YOUR ASSIGNMENT: Below are records; please write out exactly the lines from the first line through the line containing "total quantity: 61 -> 59", with no pictures.

RECORD EXCERPTS:
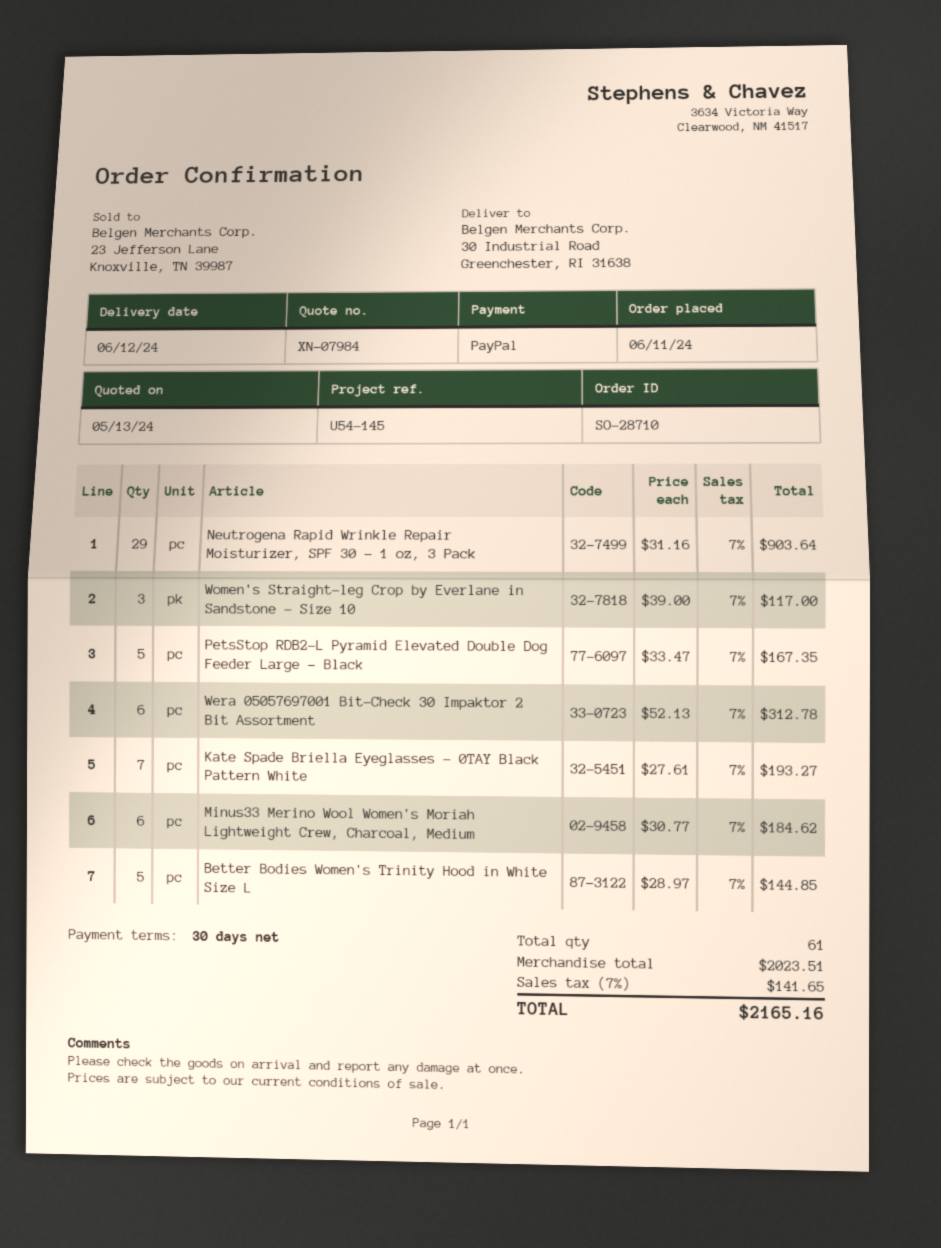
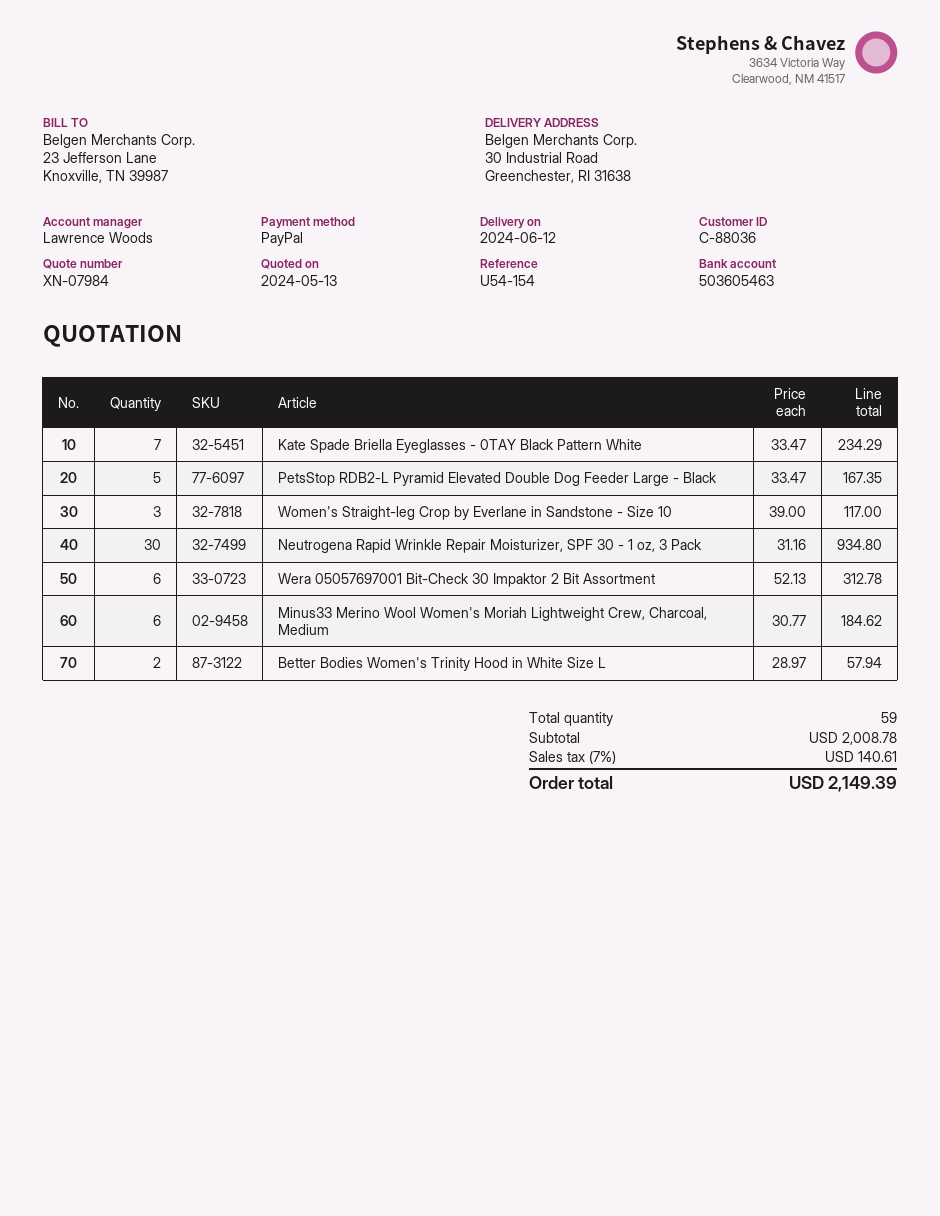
reference: U54-145 -> U54-154
Neutrogena Rapid Wrinkle Repair Moisturizer, SPF 30 - 1 oz, 3 Pack: 29 x 31.16 = 903.64 -> 30 x 31.16 = 934.80
Kate Spade Briella Eyeglasses - 0TAY Black Pattern White: 7 x 27.61 = 193.27 -> 7 x 33.47 = 234.29
Better Bodies Women's Trinity Hood in White Size L: 5 x 28.97 = 144.85 -> 2 x 28.97 = 57.94
total quantity: 61 -> 59
subtotal: 2023.51 -> 2008.78
tax: 7% = 141.65 -> 7% = 140.61
total: 2165.16 -> 2149.39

EXERCISE ANSWER:
reference: U54-145 -> U54-154
Neutrogena Rapid Wrinkle Repair Moisturizer, SPF 30 - 1 oz, 3 Pack: 29 x 31.16 = 903.64 -> 30 x 31.16 = 934.80
Kate Spade Briella Eyeglasses - 0TAY Black Pattern White: 7 x 27.61 = 193.27 -> 7 x 33.47 = 234.29
Better Bodies Women's Trinity Hood in White Size L: 5 x 28.97 = 144.85 -> 2 x 28.97 = 57.94
total quantity: 61 -> 59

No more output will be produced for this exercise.